The Connection Between Forest and Sea. Research Project. Part I: Sanriku Fukko National Park, Japan

Independent Research Project. Writing about the connections between Forest and Sea along the Northern Pacific Rim. Hatakeyama Oyster Farm.

  • “The old street branches off inconspicuously between a recently erected Seven Eleven and a Family Mart and soon leaves everything new and rebuilt behind to ascend narrow and steep into the mountains. Each needlepoint curb is marked by a round mirror to reflect oncoming traffic, a reminder of a bygone era, when traffic rules were imprinted in the roads themselves: speeding in such an infrastructure is impossible. Not many people use this route now. The canopy of trees, dense and vivid, the light flickering from leaf to leaf, and where the rays of sun hit the in-between-spaces, arboreal particles dancing in the golden hue. It is hard to keep the eyes on the street ahead. After about a quarter of an hour, the lane descends again and soon an even smaller path leads down towards a body of water, glistening in the distance." Wave Writer Fellowship by Okeanos Foundation

The Connection Between Forest and Sea. Part IV: Yakushima, Japan

Independent Research Project. Field Trip to Yakushima Island, Japan.

  • “On the way up, one  encounters separate entities of endemic cedars and rocks, of moss and epiphytes, streams and marshes, becoming one indistinguishable, interconnected organism, radiating in viridescence. Pockets of this ravine thrive with a life force that pulses and breathes. Organic and inorganic textures hum the universal song of life. Filmmaker Hayao Miyazaki eternalises this sensation as the spirit of the forest in his movie Princess Mononoke. He gives it the shape of a sacred deer with antlers like a slime mold growth. We arrive at a spot that must have served for this inspiration. Here, we breathe in the aerosols released by trees and mosses and they enter our bodies and fill our lungs. When it starts raining and we get drenched until not a single fibre of our clothes is dry and the wind sweeps up from the sea, we do not feel as cold as we should have."

    Wave Writer Fellowship by Okeanos Foundation

World Whale Day

Script Writer. Producer.

  • Okeanos Foundation for the Sea asked me to produce a short piece for World Whale Day. I could choose from their film archive, and find my own voice and writing with it. Being a mother of three kids myself, seeing these big bodies caress each other so gently, it was clear I had to work with this footage. Writing about the whale families, I felt into their connections.

    The music is composed by Dizzy Moon, a Berlin based cellist who grew up near the Sea in the Bretagne. The piece needed a deep bass, to reverberate these big bodies. Dizzy Moon's soundscape lets us explore the fathomless depth of motherly care.

The Pearl

Senior Story-Writer for The Pearl, a 62 episodes radio drama produced in 15 Ugandan languages and broadcasted on 21 radio stations across Uganda, reaching 80% of Ugandan population.

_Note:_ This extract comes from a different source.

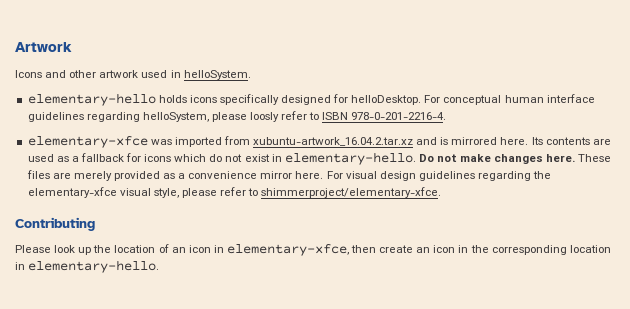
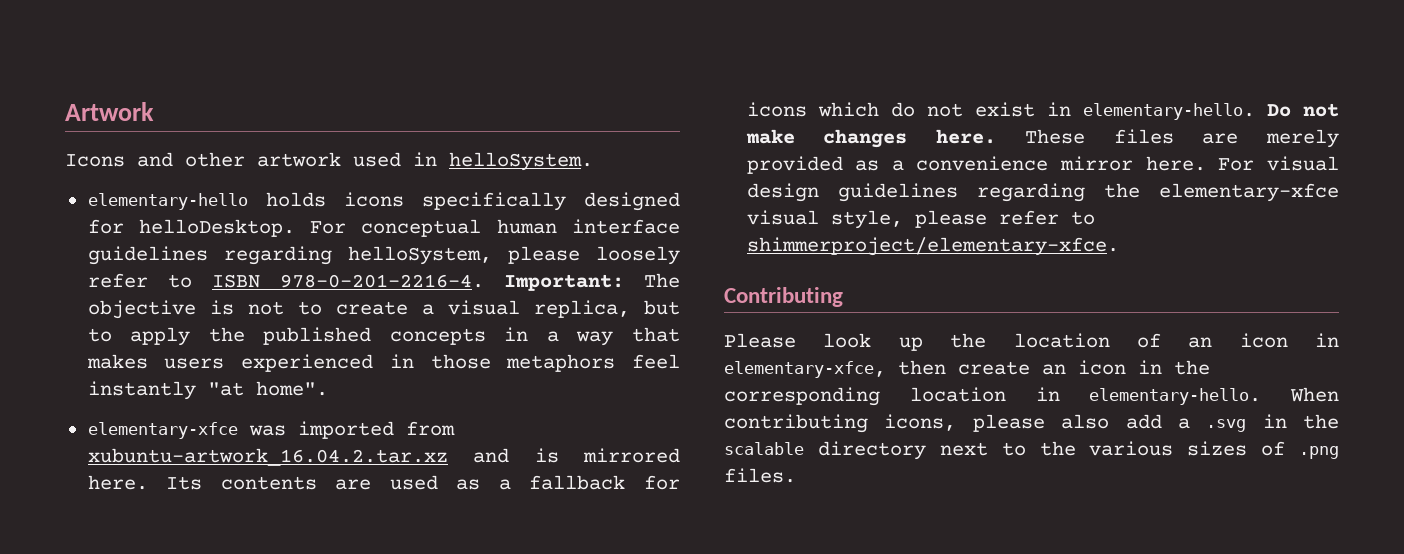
[250,112,280,122] loosly -> [596,246,680,265] loosely
(447, 116) none -> [503,273,681,291] [87,300,680,319] [87,327,680,346] [86,354,681,372] [87,381,328,400] Important: The objective is not to create a visual replica, but to apply the published concepts in a way that makes users experienced in those metaphors feel instantly "at home".
(160, 266) none -> [1290,387,1339,402] [724,414,1339,433] [724,441,1339,460] [724,468,796,483] When contributing icons, please also add a .svg in the scalable directory next to the various sizes of .png files.

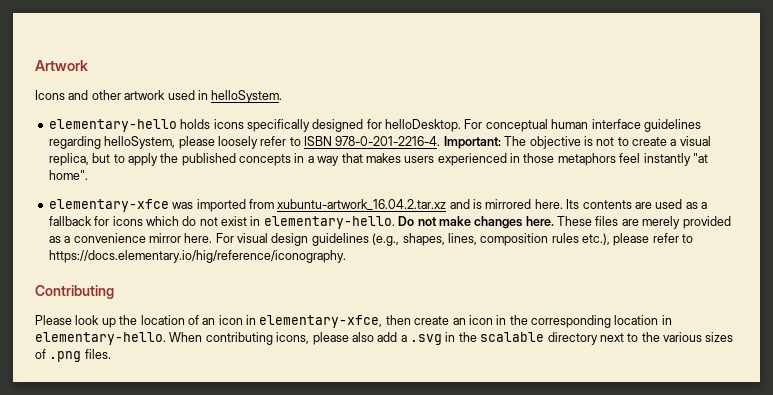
[976,183,1339,202] [746,210,903,229] regarding the elementary-xfce visual style, -> [372,233,610,246] (e.g., shapes, lines, composition rules etc.),
[746,237,1119,256] shimmerproject/elementary-xfce. -> [48,250,346,263] https://docs.elementary.io/hig/reference/iconography.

  • The project was implemented by EARS - East Africa Radio Service and Media in Cooperation and Transition (MiCT) and funded by the German Ministry for Economic Cooperation and Development (BMZ).

千絵の海. Wisdom of the Sea.

Independant Research Project on Bodies of Water in Japan/ Okeanos Foundation

  • Japan has a long culture of pilgrimages. There are the 33 Saikoku temples that teach compassion, the 88 temples of Shikoku, or the Kumano Kodo, the path to Kumano.

    My own pilgrimage was to feel into the connections we have with water: the sea, rivers, canals, estuaries, waterfalls, sacred lakes, mundane ponds, aquascapes and street aquariums. The lives they hold; our estrangement from their flows and the loneliness this stirs within us. I am hoping to be taken to places and thoughts I had not foreseen.

    The flickering reflections of liquid worlds, echoed by the silences of fish, the kelp forests where sea and land meet, silver scales left behind on fishing boats and abalone encounters in caves beneath the surface. Somewhere, I feel, in a river up in the mountains, an ancient salamander waits for all of this to pass.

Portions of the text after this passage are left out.